Soil classification stands as a pivotal aspect in the domain of agricultural practices and environmental research, wielding substantial influence over decisions related to real-time soil management and precision agriculture. Nevertheless, traditional methods of assessing soil conditions, primarily grounded in labor-intensive chemical analyses, confront formidable challenges marked by substantial resource demands and spatial coverage limitations. This study introduced a machine olfaction methodology crafted to emulate the capabilities of the human olfactory system, providing a cost-effective alternative.

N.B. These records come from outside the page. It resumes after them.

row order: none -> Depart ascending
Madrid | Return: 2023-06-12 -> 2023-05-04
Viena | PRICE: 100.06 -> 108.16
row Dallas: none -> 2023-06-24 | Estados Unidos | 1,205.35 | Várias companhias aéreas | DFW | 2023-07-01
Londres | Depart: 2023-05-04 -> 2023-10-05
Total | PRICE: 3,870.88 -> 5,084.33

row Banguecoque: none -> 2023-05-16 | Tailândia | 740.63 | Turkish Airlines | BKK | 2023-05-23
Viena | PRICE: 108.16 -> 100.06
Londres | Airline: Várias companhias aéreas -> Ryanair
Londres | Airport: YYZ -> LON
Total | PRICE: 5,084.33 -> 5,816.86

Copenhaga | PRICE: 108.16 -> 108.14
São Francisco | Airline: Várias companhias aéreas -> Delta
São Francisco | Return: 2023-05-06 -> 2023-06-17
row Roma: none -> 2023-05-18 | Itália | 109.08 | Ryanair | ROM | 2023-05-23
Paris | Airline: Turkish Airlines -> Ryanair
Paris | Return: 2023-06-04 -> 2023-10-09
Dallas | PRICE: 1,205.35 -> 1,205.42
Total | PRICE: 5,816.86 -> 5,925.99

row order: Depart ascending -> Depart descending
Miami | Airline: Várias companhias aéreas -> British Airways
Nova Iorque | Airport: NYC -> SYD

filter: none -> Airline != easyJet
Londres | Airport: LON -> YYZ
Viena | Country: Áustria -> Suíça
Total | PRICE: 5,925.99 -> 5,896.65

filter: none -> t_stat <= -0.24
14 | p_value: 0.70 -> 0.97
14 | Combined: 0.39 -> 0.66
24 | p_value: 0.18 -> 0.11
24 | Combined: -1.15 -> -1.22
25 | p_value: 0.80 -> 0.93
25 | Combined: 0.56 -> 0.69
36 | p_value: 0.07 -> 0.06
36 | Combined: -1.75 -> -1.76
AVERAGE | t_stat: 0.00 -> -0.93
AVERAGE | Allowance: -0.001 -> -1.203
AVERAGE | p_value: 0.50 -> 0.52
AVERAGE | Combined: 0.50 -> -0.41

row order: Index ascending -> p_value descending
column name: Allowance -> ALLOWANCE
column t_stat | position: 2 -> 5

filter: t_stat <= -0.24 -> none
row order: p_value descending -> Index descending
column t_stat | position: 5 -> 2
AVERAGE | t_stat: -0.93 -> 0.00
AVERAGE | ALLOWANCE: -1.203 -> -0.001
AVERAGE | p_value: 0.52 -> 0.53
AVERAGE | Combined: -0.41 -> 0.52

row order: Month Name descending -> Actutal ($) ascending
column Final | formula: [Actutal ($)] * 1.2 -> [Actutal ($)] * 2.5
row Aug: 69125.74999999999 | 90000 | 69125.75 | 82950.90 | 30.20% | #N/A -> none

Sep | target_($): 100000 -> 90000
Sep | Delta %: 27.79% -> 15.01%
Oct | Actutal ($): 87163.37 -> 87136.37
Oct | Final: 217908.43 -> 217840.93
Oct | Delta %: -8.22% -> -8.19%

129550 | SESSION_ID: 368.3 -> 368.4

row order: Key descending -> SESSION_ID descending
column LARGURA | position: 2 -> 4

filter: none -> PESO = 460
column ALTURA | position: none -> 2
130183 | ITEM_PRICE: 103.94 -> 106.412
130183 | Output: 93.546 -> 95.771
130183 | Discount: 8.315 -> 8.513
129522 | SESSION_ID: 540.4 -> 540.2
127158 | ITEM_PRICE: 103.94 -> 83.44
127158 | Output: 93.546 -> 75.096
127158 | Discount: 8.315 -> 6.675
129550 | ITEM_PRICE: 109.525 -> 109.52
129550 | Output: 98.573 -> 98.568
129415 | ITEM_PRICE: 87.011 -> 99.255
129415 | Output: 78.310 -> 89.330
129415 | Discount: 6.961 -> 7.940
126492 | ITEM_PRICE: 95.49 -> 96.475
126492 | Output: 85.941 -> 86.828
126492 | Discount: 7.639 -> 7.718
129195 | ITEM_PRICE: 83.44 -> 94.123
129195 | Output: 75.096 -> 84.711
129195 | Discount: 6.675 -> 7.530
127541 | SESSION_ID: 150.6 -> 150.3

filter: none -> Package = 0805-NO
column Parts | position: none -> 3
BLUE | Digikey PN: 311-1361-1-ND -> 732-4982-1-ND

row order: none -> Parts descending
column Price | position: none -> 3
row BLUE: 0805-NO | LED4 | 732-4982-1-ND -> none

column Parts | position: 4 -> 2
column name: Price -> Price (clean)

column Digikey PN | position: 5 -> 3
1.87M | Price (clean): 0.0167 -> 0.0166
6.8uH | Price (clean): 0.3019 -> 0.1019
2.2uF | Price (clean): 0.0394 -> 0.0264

In the initial phase, volatile gases produced during soil pyrolysis were propelled into a sensor array comprising 10 distinct gas sensors to monitor changes in gas concentration. Following the transmission of response data, nine eigenvalues were derived from the response curve of each sensor. Given the disparate sample counts for the two distinct classification criteria, this computational procedure yields two distinct eigenspaces, characterized by dimensions of 112 or 114 soil samples, each multiplied by 10 sensors and nine eigenvalues. The determination of the optimal feature space was guided by the “overall feature information” derived from mutual information. Ultimately, the inclusion of random forest (RF), multi-layer perceptron (MLP), and multi-layer perceptron combined with random forest (MLP-RF) models was employed to classify soils under four treatments (tillage and straw management) and three fertility grades. The assessment of model performance involved metrics such as overall accuracy (OA) and the Kappa coefficient. The findings revealed that the optimal classification model, MLP-RF, achieved impeccable performance with an OA of 100.00% in classifying soils under both criteria, which showed almost perfect agreement with the actual results. The approach proposed in this study provided near-real-time data on the condition of the soil and opened up new possibilities for advancing precision agriculture management.